The instant case concerns whether attempted murder under South Carolina law is a crime of violence under the United States Sentencing Guidelines § 4B1.2(a). The district court held that it was, and we affirm.
I.
The facts in this case are undisputed. Bureau of Alcohol, Tobacco, Firearms and Explosives officers arrested Davonte Shepard in early 2017 for discharging a firearm in a dwelling. They found a gun in his room. Shepard had two previous South Carolina felony convictions for attempted murder, and thus pleaded guilty to being a felon in possession of a firearm under 18 U.S.C. § 922(g)(1). The Presentence Investigative Report (PSR) applied U.S.S.G. § 2K2.1(a)(4)(A), which governs the unlawful possession of a firearm by a person previously convicted of a crime of violence. The PSR determined Shepard’s two prior South Carolina convictions were crimes of violence under U.S.S.G. § 4B1.2(a)(1) & (2), which substantially increased Shepard’s Guideline range. Shepard objected to how the PSR classified his prior convictions, but the district court adopted the reasoning in the PSR and overruled the objection. The district court then sentenced Shepard to forty months in prison and three years of supervised release, which was within his Guideline range. This appeal followed.
II.
On appeal, Shepard again presses his objection that his prior convictions were not crimes of violence, but we disagree.
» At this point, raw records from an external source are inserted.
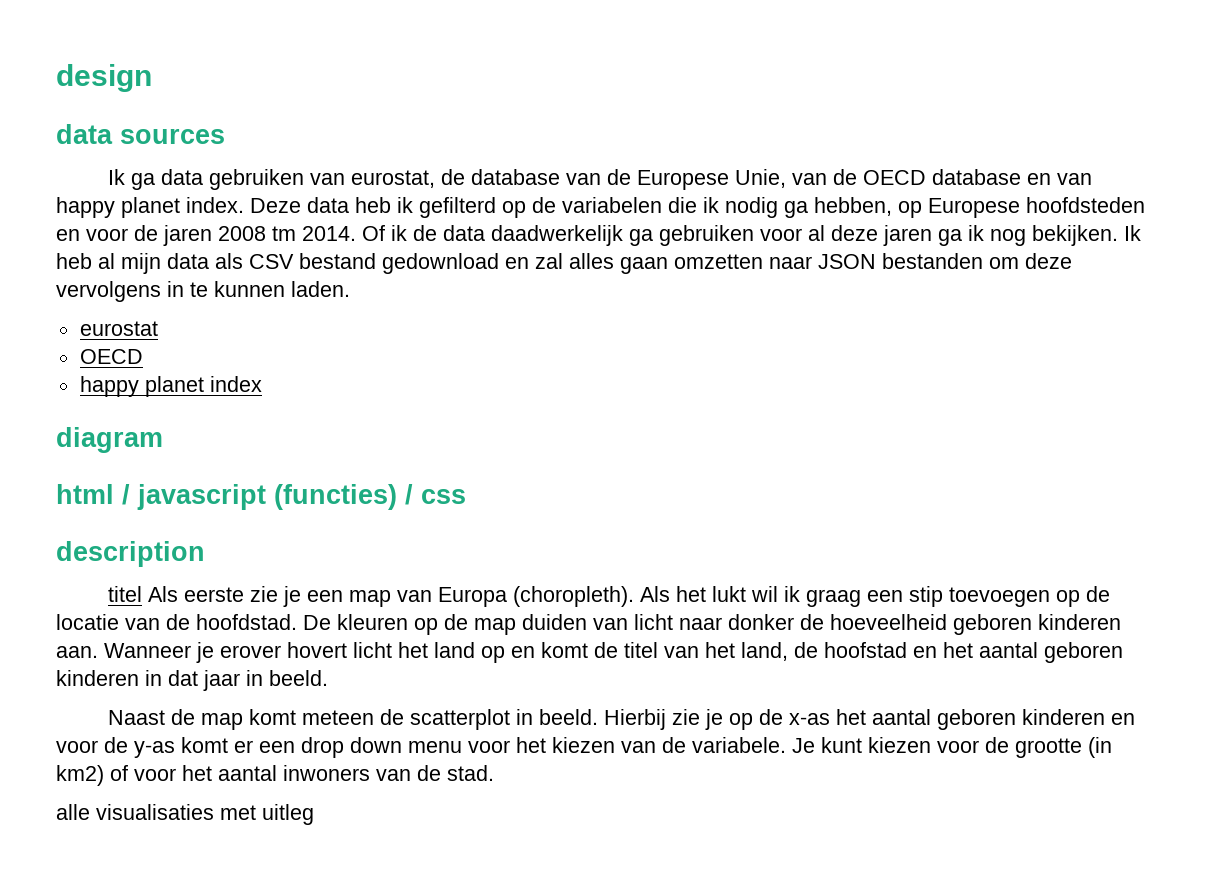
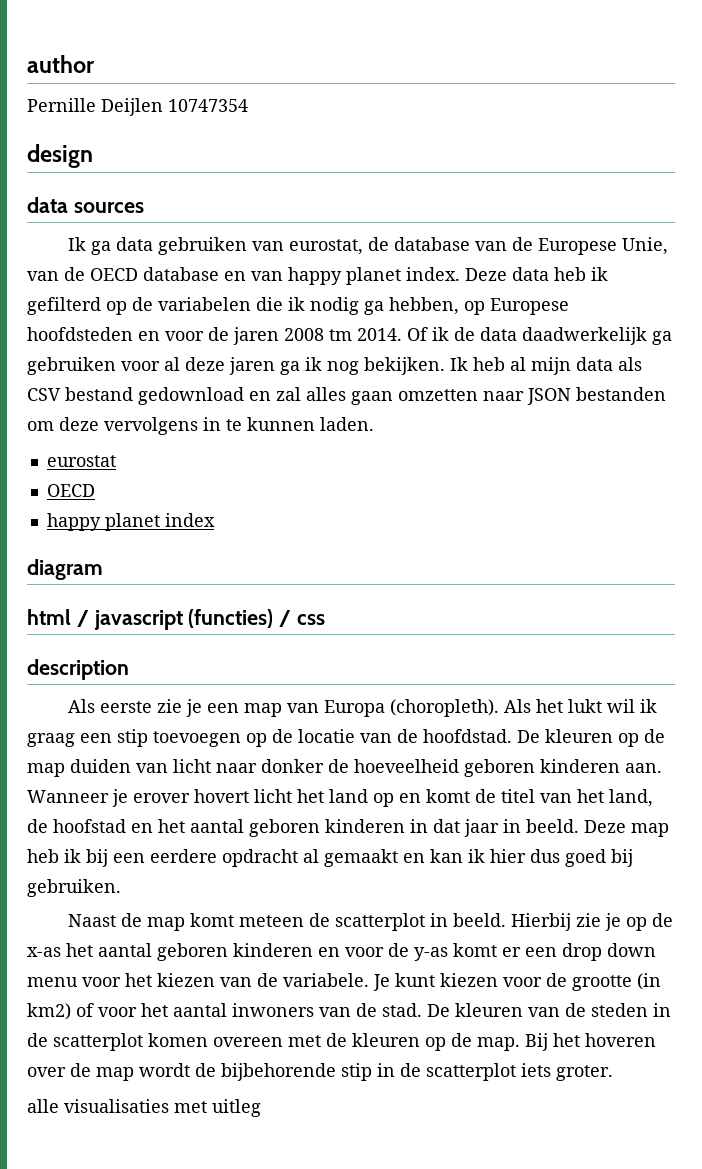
(56, 78) none -> [27,55,95,73] [27,98,248,116] author // Pernille Deijlen 10747354 //
[107,586,142,602] titel -> (129, 669) none
(328, 678) none -> [584,820,669,837] [27,849,633,867] [27,879,121,897] Deze map heb ik bij een eerdere opdracht al gemaakt en kan ik hier dus goed bij gebruiken.
(494, 773) none -> [427,1003,671,1017] [27,1033,656,1051] [27,1063,613,1081] De kleuren van de steden in de scatterplot komen overeen met de kleuren op de map. Bij het hoveren over de map wordt de bijbehorende stip in de scatterplot iets groter.

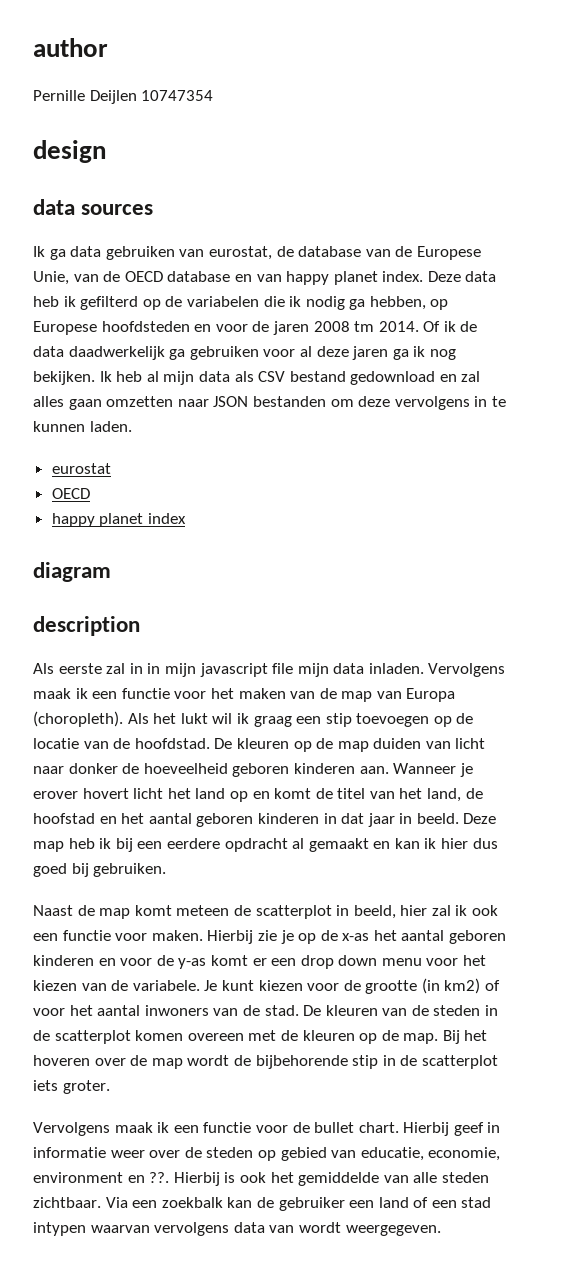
[27,609,326,630] [27,659,129,680] [68,699,240,717] html / javascript (functies) / css // description // Als eerste zie je een -> [33,616,140,636] [33,663,506,677] [33,688,337,699] description // Als eerste zal in in mijn javascript file mijn data inladen. Vervolgens maak ik een functie voor het maken van de
[453,913,507,927] beeld. -> [353,905,499,919] [33,930,203,941] beeld, hier zal ik ook een functie voor maken.
[27,1099,261,1117] alle visualisaties met uitleg -> [33,1122,501,1136] [33,1147,501,1161] [33,1172,489,1186] [33,1197,492,1211] [33,1222,441,1236] Vervolgens maak ik een functie voor de bullet chart. Hierbij geef in informatie weer over de steden op gebied van educatie, economie, environment en ??. Hierbij is ook het gemiddelde van alle steden zichtbaar. Via een zoekbalk kan de gebruiker een land of een stad intypen waarvan vervolgens data van wordt weergegeven.

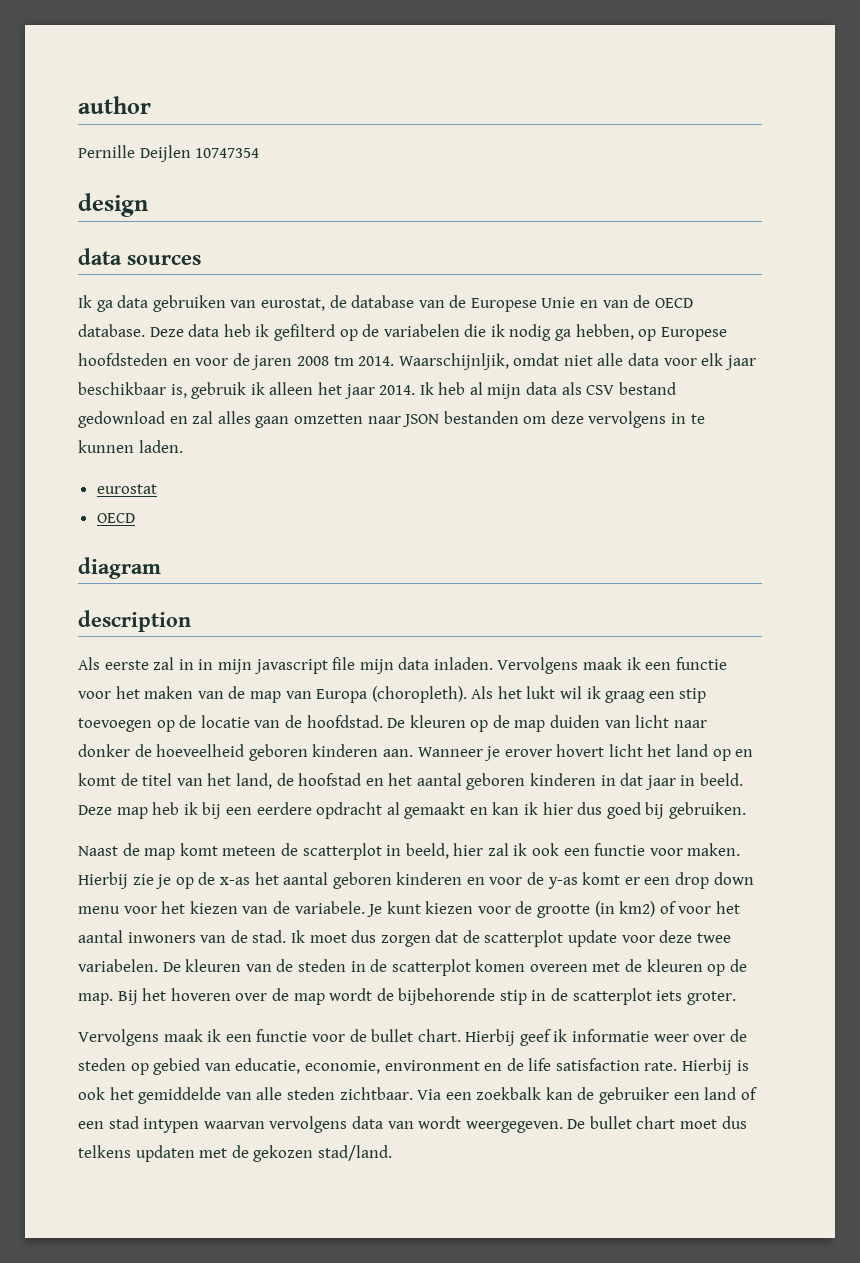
[33,271,69,285] Unie, -> [541,297,599,308] Unie en
[167,271,424,285] database en van happy planet index. -> [78,324,145,337] database.
[423,321,478,332] [33,346,456,360] [33,371,95,385] Of ik de data daadwerkelijk ga gebruiken voor al deze jaren ga ik nog bekijken. -> [398,353,756,370] [78,382,416,399] Waarschijnljik, omdat niet alle data voor elk jaar beschikbaar is, gebruik ik alleen het jaar 2014.
[51,513,186,527] // happy planet index -> (135, 518) none
(299, 1010) none -> [290,930,731,947] [78,959,158,972] Ik moet dus zorgen dat de scatterplot update voor deze twee variabelen.
[487,1122,501,1133] in -> [553,1029,568,1042] ik
[149,1172,170,1183] ??. -> [506,1058,678,1071] de life satisfaction rate.
(441, 1230) none -> [567,1116,747,1129] [78,1145,392,1162] De bullet chart moet dus telkens updaten met de gekozen stad/land.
Under the Guidelines, an offense punishable by more than one year in prison can constitute a “crime of violence” in two ways. The first is often called the “Force Clause” or “Elements Clause”: “(1) [The offense] has as an element the use, attempted use, or threatened use of physical force against the person of another ․.” U.S.S.G. § 4B1.2(a)(1). To be convicted of attempted murder in South Carolina, one must “with intent to kill, attempt[ ] to kill another person with malice aforethought, either expressed or implied ․.” S.C. Code Ann. § 16-3-29.*
We map state offenses onto the Guidelines definitions using the categorical approach required by Supreme Court precedent, which instructs us to limit our view “to the fact of conviction and the statutory definition of the prior offense.” Taylor v. United States, 495 U.S. 575, 602, 110 S.Ct. 2143, 109 L.Ed.2d 607 (1990). Under the categorical approach, a court examines the least culpable conduct that would give rise to “a realistic probability, not a theoretical possibility, that the State would apply its statute ․.” Moncrieffe v. Holder, 569 U.S. 184, 191, 133 S.Ct. 1678, 185 L.Ed.2d 727 (2013) (internal quotation marks omitted). Thus, with respect to the Force Clause, the question boils down to whether the element of “with intent to kill, attempt[ing] to kill another person with malice aforethought” constitutes the “attempted use ․ of physical force against the person of another ․.” The answer, unsurprisingly, is yes.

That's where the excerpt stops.